Dans quelques jours, je retourne voir Docteur Pro Dulolo pour qu’il finisse le boulot.

Ce n’est pas parce qu’il a mal travaillé qu’il doit y remettre le nez. C’est seulement pour m’apporter confort et beauté.

Après avoir été ratiboisé et remplacé, mon nichon nécessite quelques finitions pour aller au bout de sa reconstruction.

Exprimé ainsi, on pourrait se dire que c’est un moment de plaisir qui m’attend. On pourrait même aller plus loin en évoquant le bonheur d’avoir enfin des beaux seins.

Mais en vrai, à l’intérieur de moi, ça n’est pas du tout ainsi que je le vis : j’ai peur de souffrir encore et pour rien.

Souffrir pour moins souffrir est mon quotidien. Mais est-ce que souffrir pour être belle doit faire partie du panel ?

Chaque semaine, j’ai des séances de kiné pour tenter d’améliorer la souplesse de mon néné. C’est primordial, mais ça fait très mal.

Chaque semaine, j’ai des crises de douleurs dans les pieds. C’est particulier de devoir marcher avec des fourmis et une sensation d’élastique très serré autour des mollets.

Chaque semaine, j’ai quelques nuits compliquées, perturbées par des bobos de ventre qui m’obligent à squatter les WC.

Chaque semaine, j’ai des matins envahis de douleurs musculaires que seuls des efforts et du sport peuvent faire taire.

Mais chaque semaine, je gère tout cela sans baisser les bras, car j’ai bien compris que ce quotidien était mien.

Cette nouvelle intervention est celle de trop. Je vais encore souffrir de ces nouvelles cicatrices et je ne sais pas comment je vais pouvoir les gérer. Mon agenda des douleurs est complètement booké.

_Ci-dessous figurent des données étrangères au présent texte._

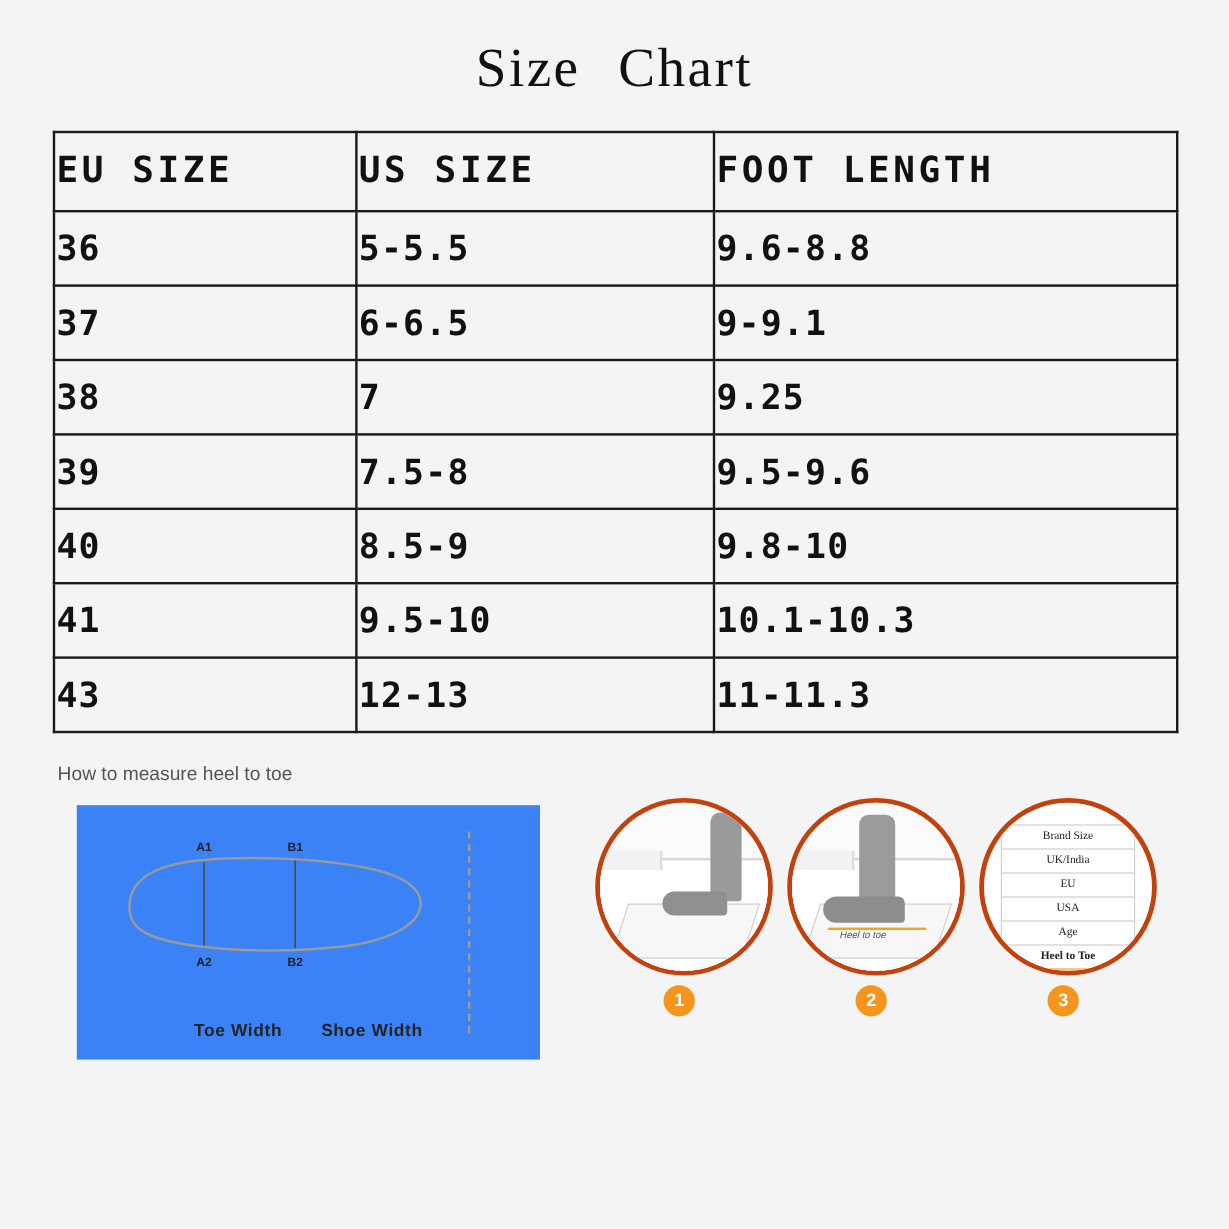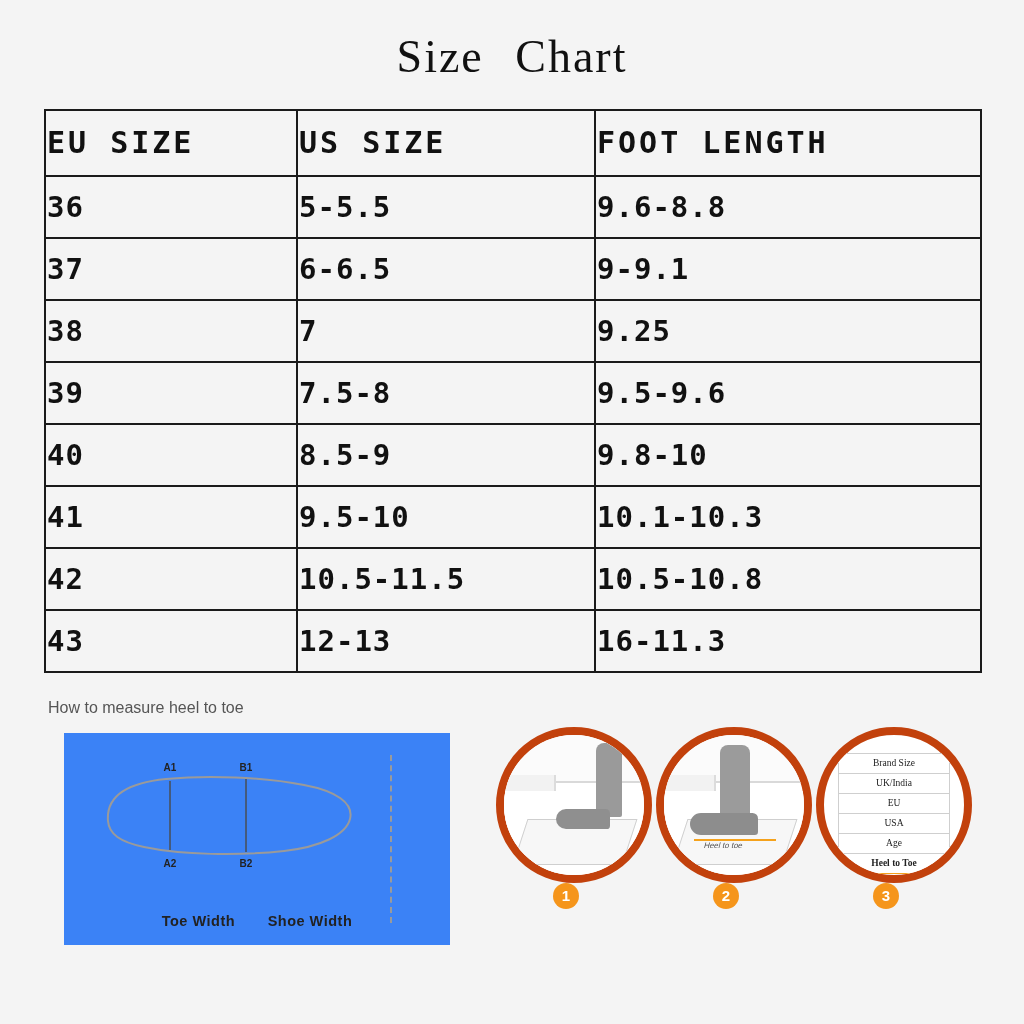"42" tr { html: <tr> <td>42</td> <td>10.5-11.5</td> <td>10.5-10.8</td> </tr> -> none }
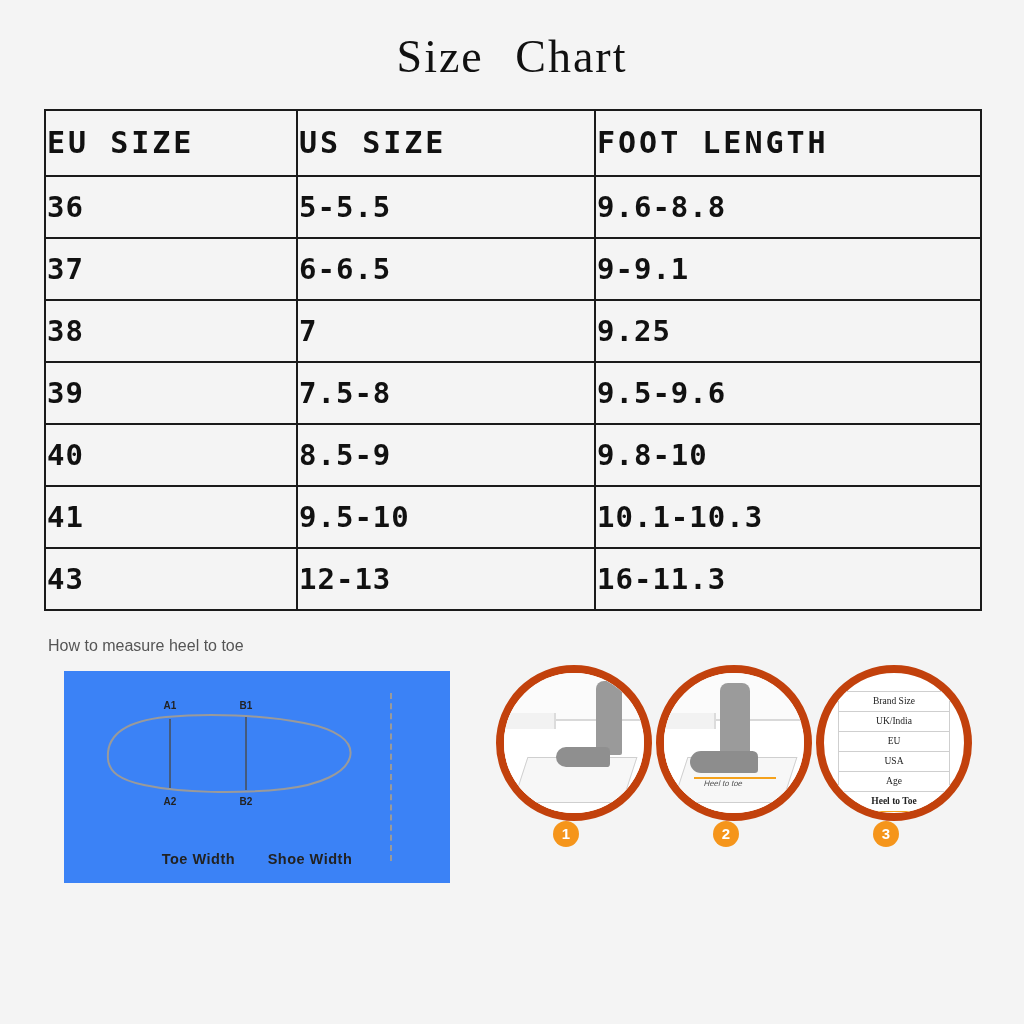"16-11.3" td { text: 16-11.3 -> 11-11.3 }
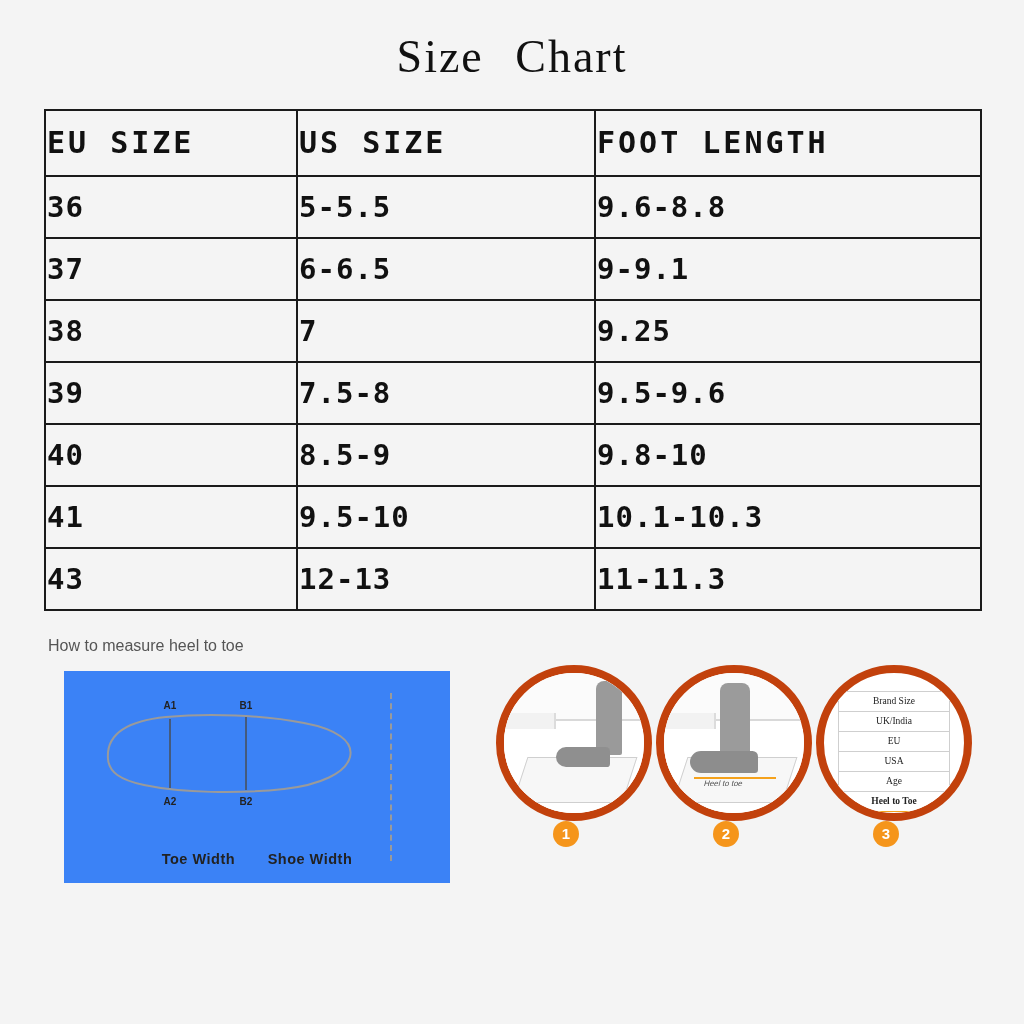"Brand Size" .circle { border: 8px solid #c2410c -> 4px solid #c2410c }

J’ai bien conscience que je n’ai pas le choix. Cette opération doit apaiser les souffrances que je vis au quotidien depuis des mois. Et cerise sur le gâteau, elle doit aussi me faire jolie, comment ne pas dire « oui »?

Je suis un peu perdue je crois.

J’ai peur de ne pas surmonter cette épreuve là. Et pourtant, elle est bien ridicule par rapport au reste.

Bien que parfois, l’envie m’effleure de m’endormir pour l’éternité, je rêve plus souvent d’être agréablement surprise.

J’essaie de penser à mes futurs nénés fiers de leur fermeté et impatients de gagner un concours de tee-shirt mouillé.

Souffrir pour moins souffrir est mon quotidien. Souffrir pour être belle est ma réalité.

2 commentaires

  1. Bonjour vote message est si réaliste et toujours bien ecrit. Vous etes persévérante dans ce parcours médical que je ne menerai pas jusqu a cette étape tellement la souffrance est omniprésente. Souhaitant que cette etape soit douce.